Markets, and our economy, are in absolutely unprecedented waters right now, with our central bank stuck in a minefield of catch-22s that they can’t get out of without collapsing the economy or letting inflation run rampant. Thus, new paradigms in how investing and markets work are being written daily – and none of them include random stock rallies just because the financial media says so. That shit may have flown when volatility was at all time lows and the world financial and geopolitical order wasn’t in disarray – but that’s hardly the case today.
If 2018 wasn’t a stark enough reminder that the “Santa Claus Rally” is complete and total bullshit (recall, markets collapsed after slow and steady 25 bps rate hikes totaling barely 3%), this year should be.
Above: 2018’s “Santa Claus Rally”
I’m not saying that the market won’t rally at the end of the year, but what I am saying is that any rally we undergo will more than likely be a bear market rally and be short lived. I am sticking by my analysis that, as we speak, there is a 400 basis point pipe bomb making its way through the economic plumbing of the nation, just waiting to blow up and tank markets on any given day.

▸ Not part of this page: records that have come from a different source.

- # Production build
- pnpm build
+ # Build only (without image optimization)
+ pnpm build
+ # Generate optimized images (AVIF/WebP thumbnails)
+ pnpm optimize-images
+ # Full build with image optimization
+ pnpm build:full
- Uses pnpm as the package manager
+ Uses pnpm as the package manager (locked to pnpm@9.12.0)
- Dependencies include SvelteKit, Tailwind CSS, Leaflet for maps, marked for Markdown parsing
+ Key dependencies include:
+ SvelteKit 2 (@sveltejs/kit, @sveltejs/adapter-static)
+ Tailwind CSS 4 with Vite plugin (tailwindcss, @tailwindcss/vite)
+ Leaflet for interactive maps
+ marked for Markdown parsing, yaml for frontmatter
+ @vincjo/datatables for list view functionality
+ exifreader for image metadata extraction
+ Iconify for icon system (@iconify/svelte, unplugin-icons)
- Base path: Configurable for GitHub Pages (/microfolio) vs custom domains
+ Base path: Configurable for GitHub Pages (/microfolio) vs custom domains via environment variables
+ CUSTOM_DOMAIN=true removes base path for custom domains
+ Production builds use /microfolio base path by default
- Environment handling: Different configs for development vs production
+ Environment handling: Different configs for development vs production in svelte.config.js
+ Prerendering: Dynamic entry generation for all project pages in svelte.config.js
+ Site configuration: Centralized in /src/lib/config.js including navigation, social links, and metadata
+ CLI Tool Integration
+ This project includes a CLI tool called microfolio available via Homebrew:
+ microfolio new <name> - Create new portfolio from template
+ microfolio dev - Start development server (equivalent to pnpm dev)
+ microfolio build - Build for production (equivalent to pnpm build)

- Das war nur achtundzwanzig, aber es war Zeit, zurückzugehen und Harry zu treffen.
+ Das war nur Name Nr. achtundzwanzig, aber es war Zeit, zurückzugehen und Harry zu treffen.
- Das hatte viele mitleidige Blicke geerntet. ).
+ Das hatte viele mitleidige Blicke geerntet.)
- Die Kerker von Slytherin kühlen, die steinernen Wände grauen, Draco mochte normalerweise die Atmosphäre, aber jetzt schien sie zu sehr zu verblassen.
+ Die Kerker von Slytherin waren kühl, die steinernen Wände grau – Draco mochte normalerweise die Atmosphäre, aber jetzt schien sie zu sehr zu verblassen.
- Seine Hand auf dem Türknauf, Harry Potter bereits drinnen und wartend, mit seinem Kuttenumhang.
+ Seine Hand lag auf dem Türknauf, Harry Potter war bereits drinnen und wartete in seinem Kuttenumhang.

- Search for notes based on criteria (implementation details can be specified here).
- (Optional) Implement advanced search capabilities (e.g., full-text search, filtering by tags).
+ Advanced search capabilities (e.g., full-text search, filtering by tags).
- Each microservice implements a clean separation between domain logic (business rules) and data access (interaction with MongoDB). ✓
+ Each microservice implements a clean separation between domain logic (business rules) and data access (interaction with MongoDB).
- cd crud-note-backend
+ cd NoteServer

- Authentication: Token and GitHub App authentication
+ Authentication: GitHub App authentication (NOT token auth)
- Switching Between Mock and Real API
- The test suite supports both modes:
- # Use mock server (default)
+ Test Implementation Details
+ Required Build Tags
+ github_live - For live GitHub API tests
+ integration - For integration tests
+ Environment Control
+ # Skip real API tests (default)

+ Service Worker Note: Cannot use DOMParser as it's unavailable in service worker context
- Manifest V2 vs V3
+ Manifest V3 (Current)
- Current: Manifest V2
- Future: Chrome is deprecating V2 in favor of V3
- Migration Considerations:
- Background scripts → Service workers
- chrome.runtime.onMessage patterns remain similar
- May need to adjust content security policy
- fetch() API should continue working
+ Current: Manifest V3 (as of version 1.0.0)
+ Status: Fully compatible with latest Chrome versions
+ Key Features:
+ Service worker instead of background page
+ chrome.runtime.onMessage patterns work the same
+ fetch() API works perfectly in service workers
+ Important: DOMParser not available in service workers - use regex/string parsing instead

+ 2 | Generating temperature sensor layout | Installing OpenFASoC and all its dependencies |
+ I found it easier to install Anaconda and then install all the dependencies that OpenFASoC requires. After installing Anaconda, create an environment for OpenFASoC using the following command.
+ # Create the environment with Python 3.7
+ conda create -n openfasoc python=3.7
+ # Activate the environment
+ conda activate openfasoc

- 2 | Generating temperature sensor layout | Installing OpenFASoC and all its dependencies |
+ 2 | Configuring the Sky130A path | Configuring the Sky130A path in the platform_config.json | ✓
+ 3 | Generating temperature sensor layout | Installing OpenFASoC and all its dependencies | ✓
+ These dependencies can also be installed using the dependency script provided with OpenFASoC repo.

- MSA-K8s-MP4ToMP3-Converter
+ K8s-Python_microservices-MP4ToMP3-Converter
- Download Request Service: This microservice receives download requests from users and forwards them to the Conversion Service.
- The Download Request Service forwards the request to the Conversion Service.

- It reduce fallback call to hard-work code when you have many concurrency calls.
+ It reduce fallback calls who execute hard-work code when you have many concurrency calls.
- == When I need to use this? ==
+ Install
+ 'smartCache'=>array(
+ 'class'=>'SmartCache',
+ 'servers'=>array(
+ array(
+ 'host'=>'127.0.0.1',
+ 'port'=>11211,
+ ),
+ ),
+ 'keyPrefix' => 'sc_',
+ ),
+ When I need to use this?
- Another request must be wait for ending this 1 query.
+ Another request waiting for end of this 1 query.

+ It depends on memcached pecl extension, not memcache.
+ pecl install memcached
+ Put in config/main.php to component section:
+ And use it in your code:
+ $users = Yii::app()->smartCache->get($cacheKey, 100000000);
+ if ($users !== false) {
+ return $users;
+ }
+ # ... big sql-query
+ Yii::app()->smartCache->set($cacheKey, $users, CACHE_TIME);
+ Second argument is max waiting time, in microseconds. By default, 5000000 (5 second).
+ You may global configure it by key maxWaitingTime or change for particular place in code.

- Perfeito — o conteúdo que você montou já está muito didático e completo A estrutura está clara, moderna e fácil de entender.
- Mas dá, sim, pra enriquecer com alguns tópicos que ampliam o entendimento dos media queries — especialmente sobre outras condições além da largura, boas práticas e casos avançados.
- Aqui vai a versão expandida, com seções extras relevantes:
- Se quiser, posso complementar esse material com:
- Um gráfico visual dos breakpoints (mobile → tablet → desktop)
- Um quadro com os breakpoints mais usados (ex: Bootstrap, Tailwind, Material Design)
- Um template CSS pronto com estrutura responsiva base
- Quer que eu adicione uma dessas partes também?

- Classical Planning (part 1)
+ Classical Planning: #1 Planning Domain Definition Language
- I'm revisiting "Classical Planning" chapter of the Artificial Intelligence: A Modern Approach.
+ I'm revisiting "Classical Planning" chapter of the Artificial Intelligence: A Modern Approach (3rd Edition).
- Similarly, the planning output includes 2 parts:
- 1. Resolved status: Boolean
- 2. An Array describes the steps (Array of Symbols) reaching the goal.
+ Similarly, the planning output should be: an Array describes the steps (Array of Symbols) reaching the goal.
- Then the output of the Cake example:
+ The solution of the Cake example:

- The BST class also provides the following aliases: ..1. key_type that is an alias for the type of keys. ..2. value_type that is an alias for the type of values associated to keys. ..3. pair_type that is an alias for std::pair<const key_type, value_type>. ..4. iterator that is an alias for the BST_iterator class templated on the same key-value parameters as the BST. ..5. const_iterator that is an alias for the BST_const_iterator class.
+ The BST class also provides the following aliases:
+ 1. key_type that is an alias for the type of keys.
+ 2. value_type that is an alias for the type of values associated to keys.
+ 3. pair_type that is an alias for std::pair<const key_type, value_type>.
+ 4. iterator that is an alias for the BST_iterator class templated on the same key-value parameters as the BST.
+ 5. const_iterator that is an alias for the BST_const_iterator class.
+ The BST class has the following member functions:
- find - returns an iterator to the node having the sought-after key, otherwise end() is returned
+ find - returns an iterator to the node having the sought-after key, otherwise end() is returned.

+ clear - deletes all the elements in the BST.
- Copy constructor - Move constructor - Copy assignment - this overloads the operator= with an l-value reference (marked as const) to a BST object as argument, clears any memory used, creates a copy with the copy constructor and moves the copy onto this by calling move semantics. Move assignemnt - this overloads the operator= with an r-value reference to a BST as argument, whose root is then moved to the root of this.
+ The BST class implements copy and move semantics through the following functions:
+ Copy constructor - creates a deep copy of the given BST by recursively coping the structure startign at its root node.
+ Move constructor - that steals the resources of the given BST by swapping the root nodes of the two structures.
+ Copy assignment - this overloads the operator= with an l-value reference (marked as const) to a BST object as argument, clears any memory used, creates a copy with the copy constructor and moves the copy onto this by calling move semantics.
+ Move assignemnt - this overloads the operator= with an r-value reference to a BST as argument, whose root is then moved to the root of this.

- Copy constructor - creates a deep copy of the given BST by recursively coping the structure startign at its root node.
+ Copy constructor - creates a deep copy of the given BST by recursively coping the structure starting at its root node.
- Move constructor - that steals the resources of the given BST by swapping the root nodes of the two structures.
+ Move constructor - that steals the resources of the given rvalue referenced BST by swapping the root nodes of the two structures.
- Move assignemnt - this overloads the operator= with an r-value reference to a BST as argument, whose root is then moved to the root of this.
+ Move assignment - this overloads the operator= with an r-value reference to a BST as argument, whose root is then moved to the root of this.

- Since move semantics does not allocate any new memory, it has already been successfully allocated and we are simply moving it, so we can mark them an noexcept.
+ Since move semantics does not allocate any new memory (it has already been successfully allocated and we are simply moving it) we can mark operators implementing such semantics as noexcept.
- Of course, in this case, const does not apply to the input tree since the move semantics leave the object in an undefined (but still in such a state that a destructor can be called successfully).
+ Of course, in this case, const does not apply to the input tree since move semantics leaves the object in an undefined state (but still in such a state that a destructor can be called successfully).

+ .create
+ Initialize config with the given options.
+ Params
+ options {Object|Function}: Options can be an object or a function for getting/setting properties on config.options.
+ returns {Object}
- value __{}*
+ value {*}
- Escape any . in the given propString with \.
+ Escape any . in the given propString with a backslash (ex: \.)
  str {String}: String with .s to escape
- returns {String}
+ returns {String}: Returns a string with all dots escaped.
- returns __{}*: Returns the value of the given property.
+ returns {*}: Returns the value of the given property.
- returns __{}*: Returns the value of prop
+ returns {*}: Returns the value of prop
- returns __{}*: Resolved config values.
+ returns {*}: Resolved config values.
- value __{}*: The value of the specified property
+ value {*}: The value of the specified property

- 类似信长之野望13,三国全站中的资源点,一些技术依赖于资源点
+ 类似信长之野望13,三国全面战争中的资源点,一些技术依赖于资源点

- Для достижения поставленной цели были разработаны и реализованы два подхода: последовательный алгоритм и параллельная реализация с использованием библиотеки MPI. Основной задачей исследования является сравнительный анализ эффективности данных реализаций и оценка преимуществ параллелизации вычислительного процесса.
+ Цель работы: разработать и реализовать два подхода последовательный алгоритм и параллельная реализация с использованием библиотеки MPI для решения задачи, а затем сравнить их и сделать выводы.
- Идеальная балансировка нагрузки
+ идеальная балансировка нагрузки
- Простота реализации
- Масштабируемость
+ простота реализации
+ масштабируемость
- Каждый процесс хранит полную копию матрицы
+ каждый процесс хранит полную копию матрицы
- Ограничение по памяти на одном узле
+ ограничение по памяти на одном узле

At the very least, hopefully this reminder of the idiocy not only of monetary policy, but of Wall Street naming conventions used to feed the hogs, serves to arrest any remaining mindless optimism mainstream media-watchers have heading into the end of the year.
There’s no way to say it without playing into the criticisms that I’m nothing but a fear mongering permabear, but I honestly believe there isn’t really anything to look forward to heading into the end of 2022 with markets or the economy.
All this market wants for Christmas is a soft landing, but instead, it’s almost certainly going to be getting a lump of coal over the next six months.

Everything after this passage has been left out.